Perguntei para uma senhora que trabalha em um desses lanches de beira de calçada, muito comuns em Manaus, se ela conhecia um “pessoal” que fazia desenhos e deveria estar trabalhando próximo ao quiosque dela. Ela me respondeu dizendo que não se tratava de um pessoal e sim de um rapaz, que costumava aparecer por ali apenas a partir das 10h e ficava até às 17h. Como ainda eram 9h, fui dar uma volta no Largo de São Sebastião.

Pouco depois das 10h, retornei ao mesmo ponto e encontrei Amós Lopes Pereira, de regata branca e boné na cabeça. Aparentemente alheio à movimentação típica de uma manhã no Centro, o desenhista estava com fones no ouvido, sentado em uma cadeirinha dessas de praia, com o rosto voltado para uma prancheta grande que trazia no colo. Segurando uma foto na mão esquerda e o lápis em riste na direita, Amós traçava os detalhes de um cabelo de criança. O desenho parecia estar num estágio bem avançado.

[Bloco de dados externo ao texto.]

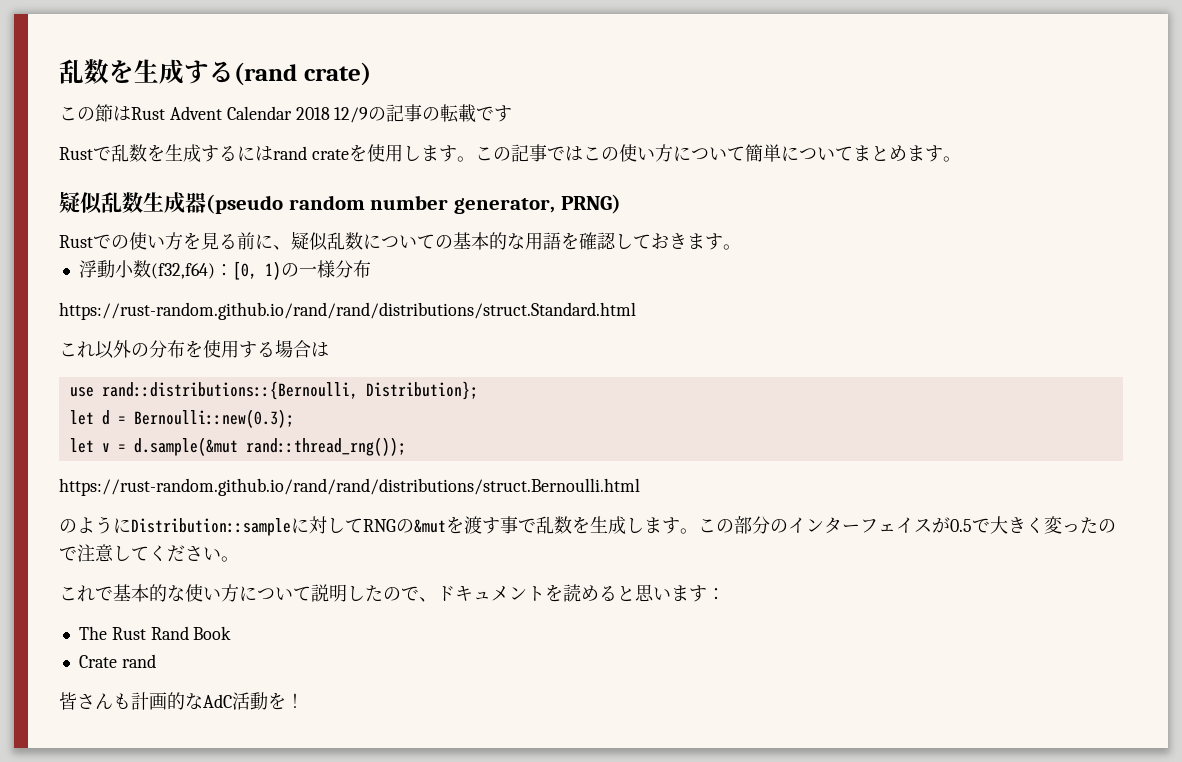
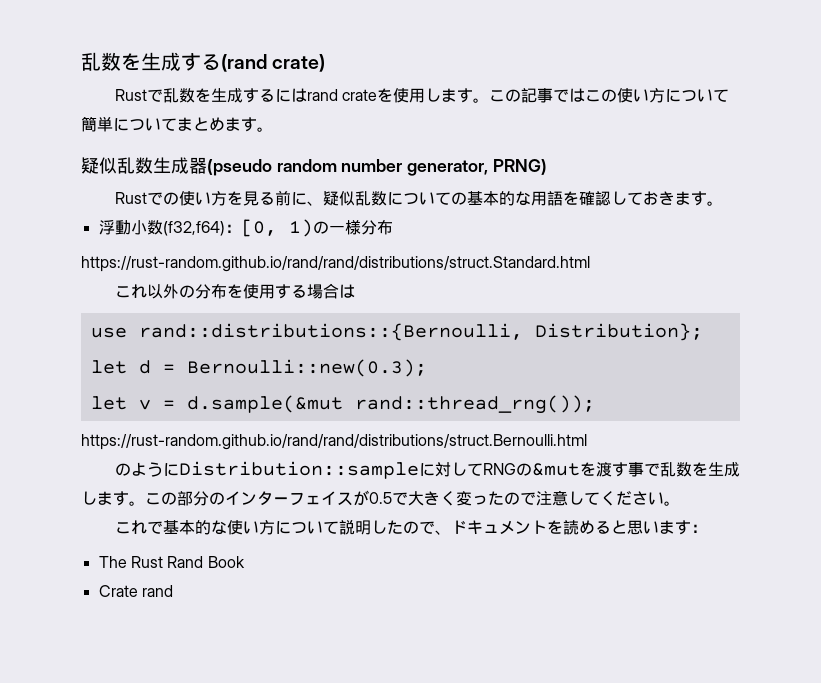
[59,104,513,123] // この節はRust Advent Calendar 2018 12/9の記事の転載です -> (326, 63) none
[59,692,304,710] // 皆さんも計画的なAdC活動を！ -> (173, 591) none

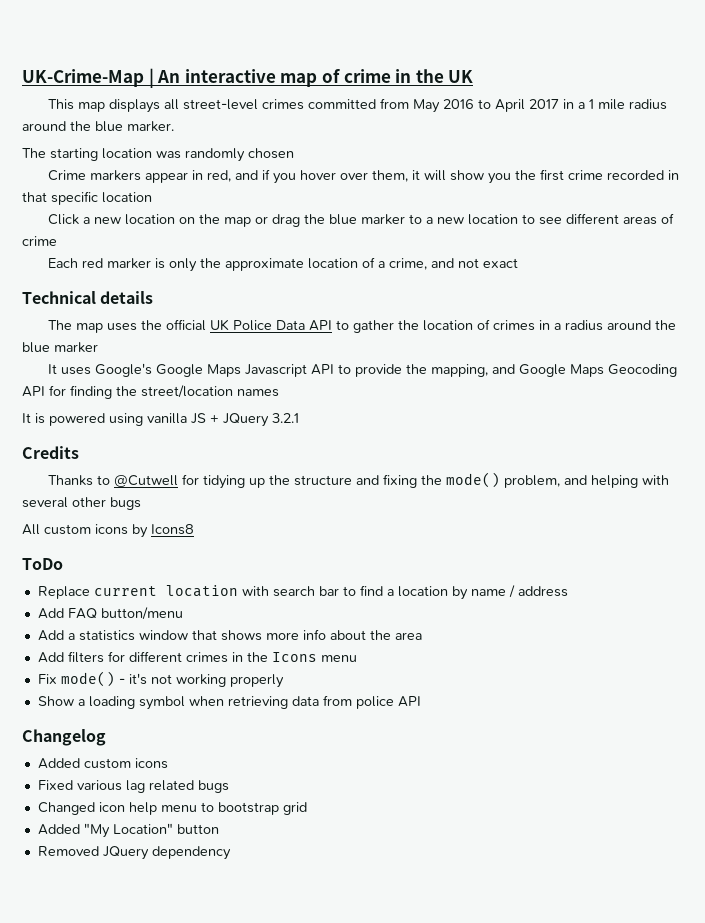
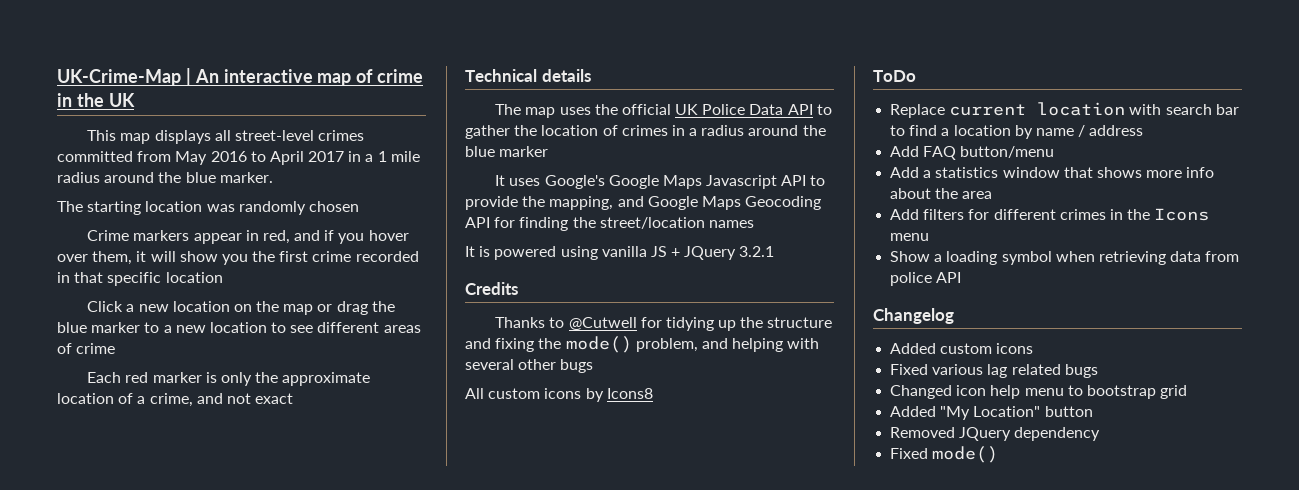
[37,671,284,688] // Fix mode() - it's not working properly -> (930, 237) none
(231, 853) none -> [890,446,999,463] // Fixed mode()

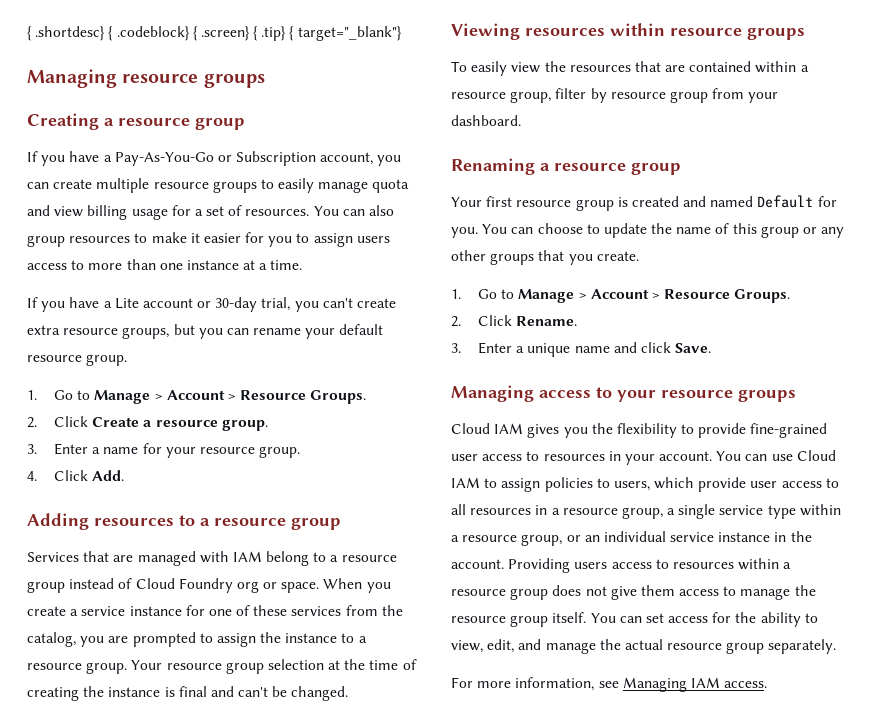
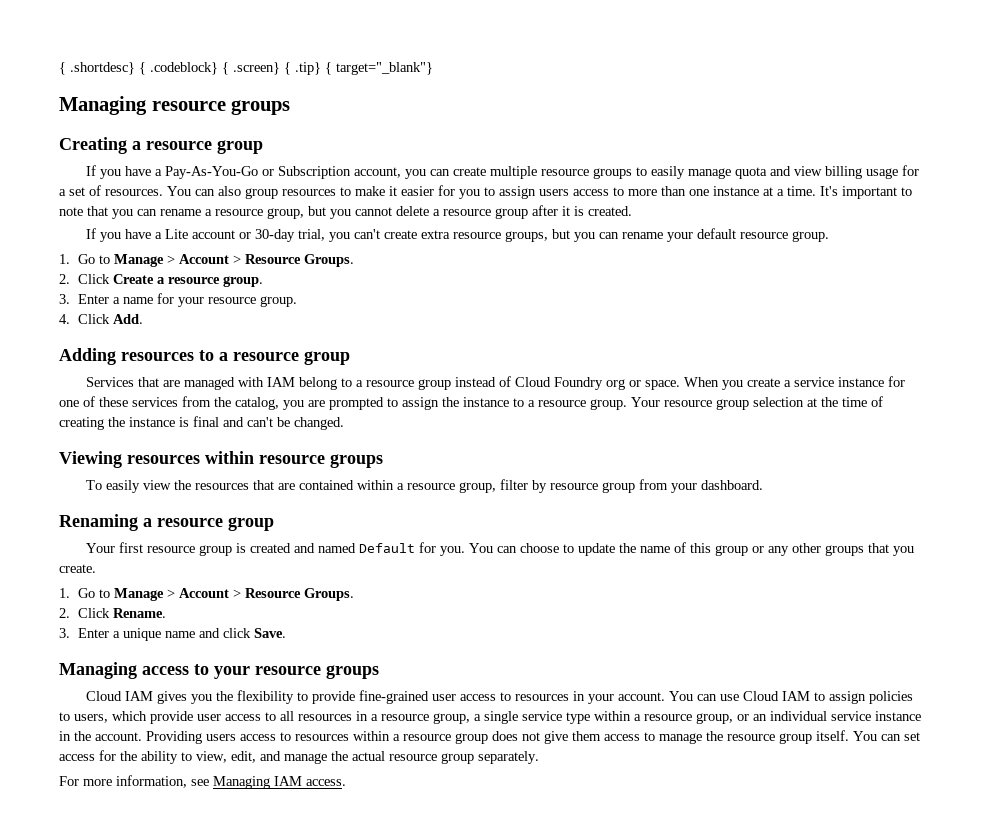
(303, 265) none -> [820,186,912,199] [59,205,632,219] It's important to note that you can rename a resource group, but you cannot delete a resource group after it is created.

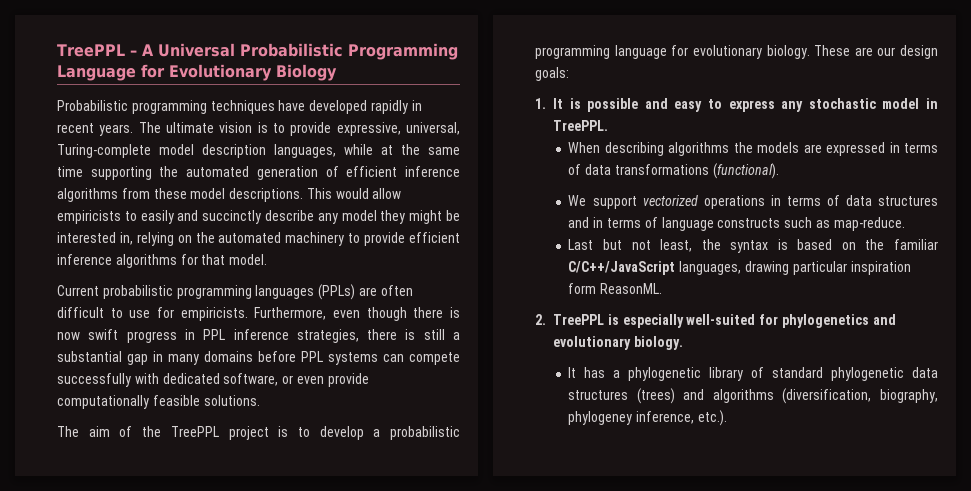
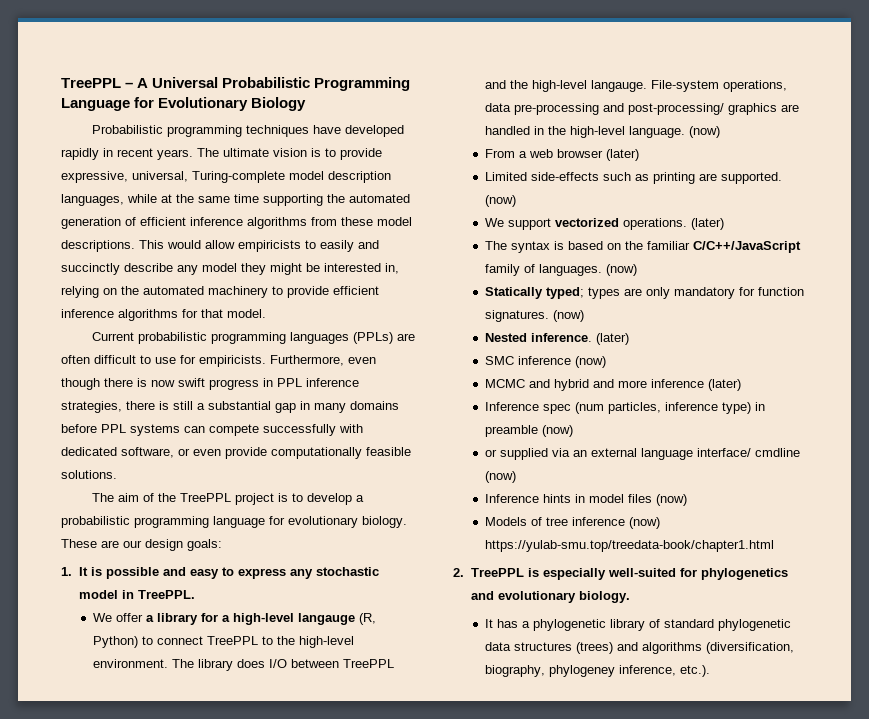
[568,142,938,156] [568,163,779,179] [568,195,938,209] [568,217,905,231] [568,239,721,252] When describing algorithms the models are expressed in terms of data transformations (functional). // We support vectorized operations in terms of data structures and in terms of language constructs such as map-reduce. // Last but not least, the -> [93,613,377,625] [93,636,355,648] [93,659,395,671] [485,80,788,92] [485,103,800,115] [485,126,721,138] [485,149,640,161] [485,172,783,184] [485,195,517,207] [485,218,725,230] [485,241,508,250] We offer a library for a high-level langauge (R, Python) to connect TreePPL to the high-level environment. The library does I/O between TreePPL and the high-level langauge. File-system operations, data pre-processing and post-processing/ graphics are handled in the high-level language. (now) // From a web browser (later) // Limited side-effects such as printing are supported. (now) // We support vectorized operations. (later) // The
[679,261,911,275] [568,283,663,294] languages, drawing particular inspiration form ReasonML. -> [485,264,638,276] [485,287,805,299] [485,310,585,322] [485,333,630,345] [485,356,607,368] [485,379,742,391] [485,402,766,414] [485,425,574,437] [485,448,801,460] [485,471,517,483] [485,494,688,506] [485,517,661,529] [485,540,775,552] family of languages. (now) // Statically typed; types are only mandatory for function signatures. (now) // Nested inference. (later) // SMC inference (now) // MCMC and hybrid and more inference (later) // Inference spec (num particles, inference type) in preamble (now) // or supplied via an external language interface/ cmdline (now) // Inference hints in model files (now) // Models of tree inference (now) https://yulab-smu.top/treedata-book/chapter1.html

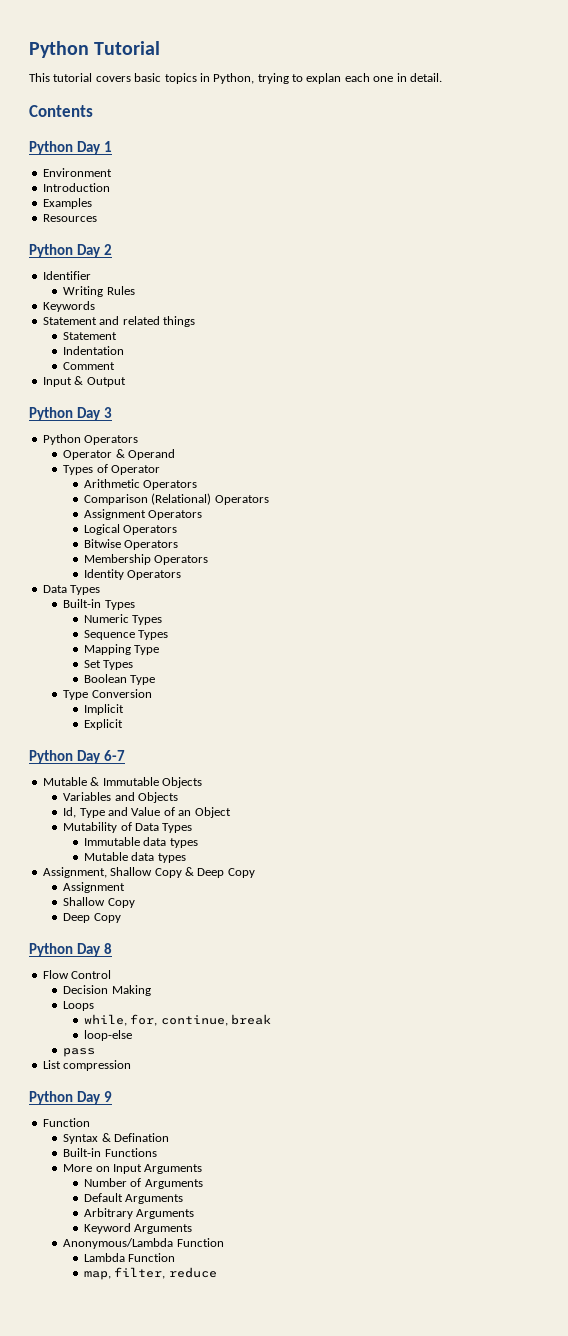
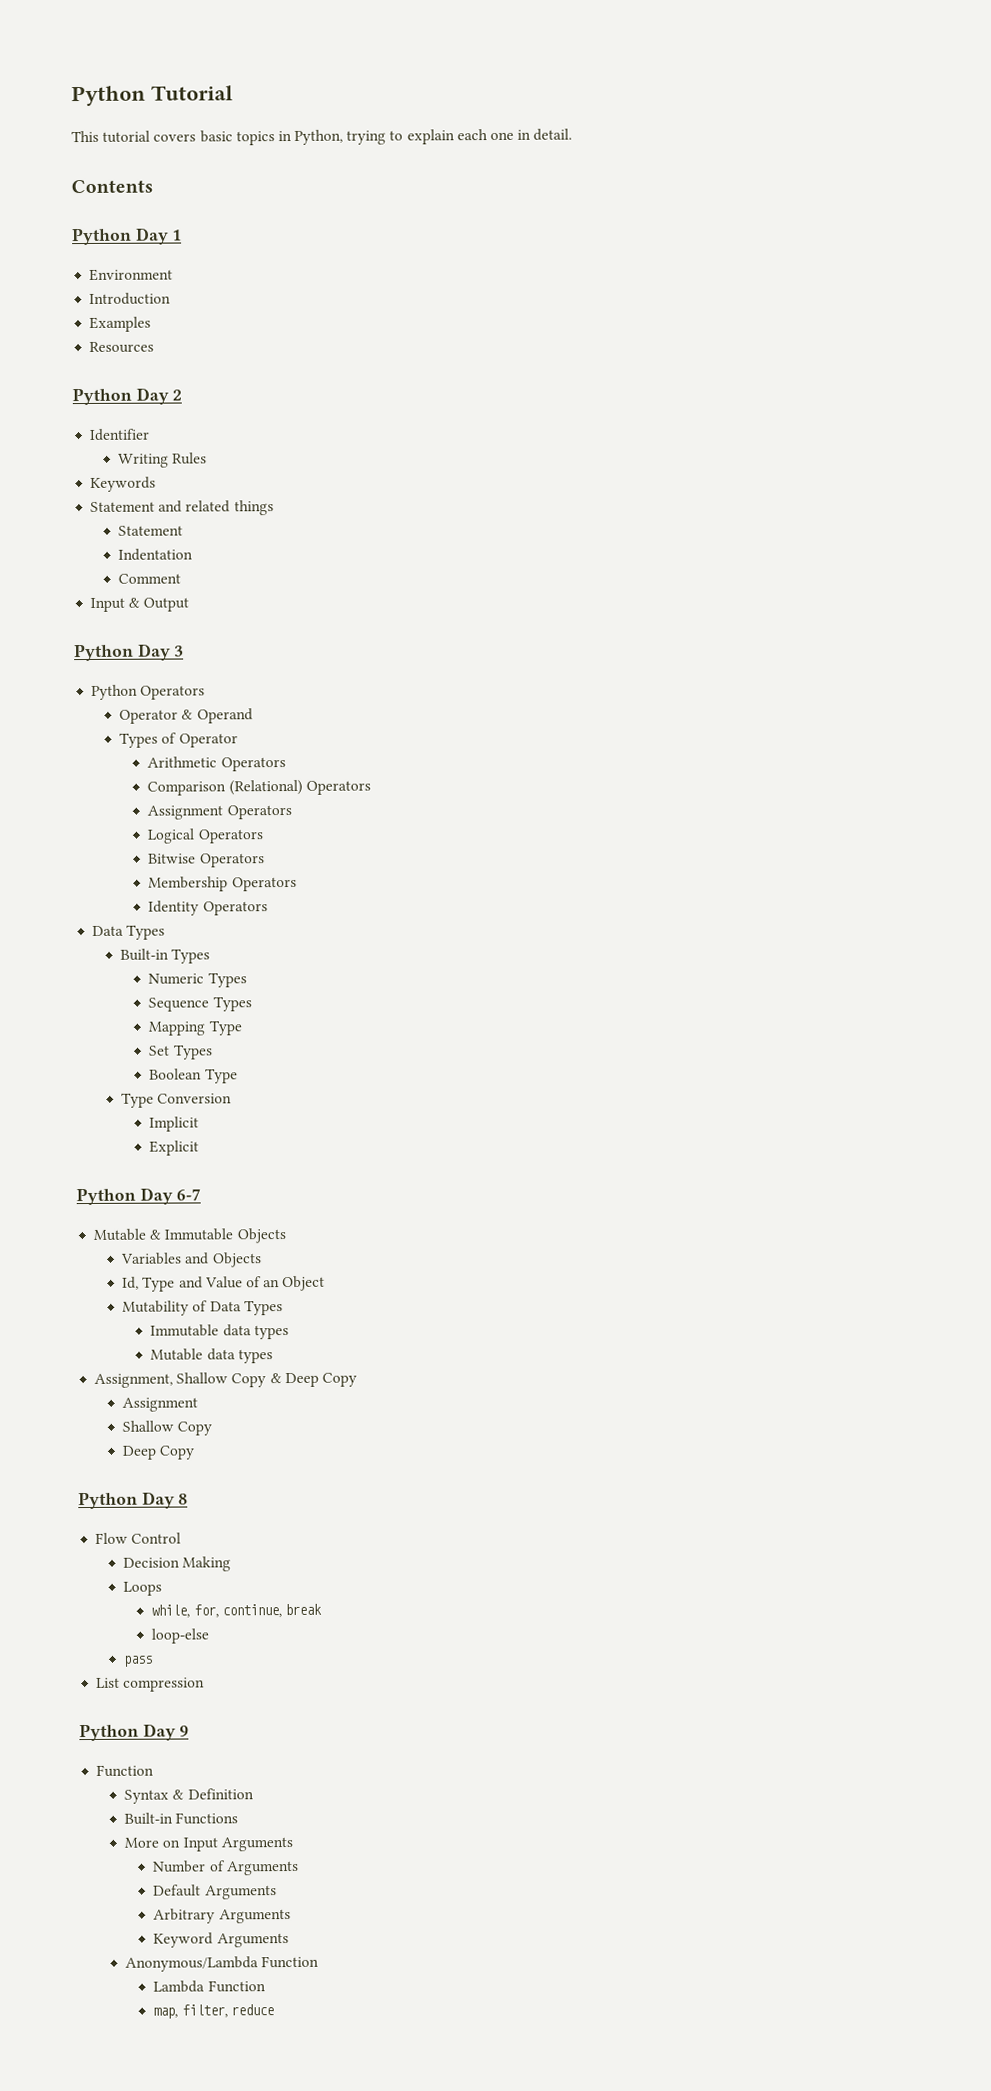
[306,73,342,84] explan -> [406,129,455,145] explain
[114,1133,170,1142] Defination -> [187,1788,254,1800] Definition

Ele contou que há pelo menos dez anos a esquina da Eduardo Ribeiro com a José Clemente é o seu endereço profissional, de segunda a sábado, das 10h às 17h, confirmando, assim, a informação preliminar que eu havia obtido com a senhora do lanche. “Se tiver algum trabalho pra entregar cedo, eu chego cedo”, acrescentou Amós, que mora ali mesmo no Centro.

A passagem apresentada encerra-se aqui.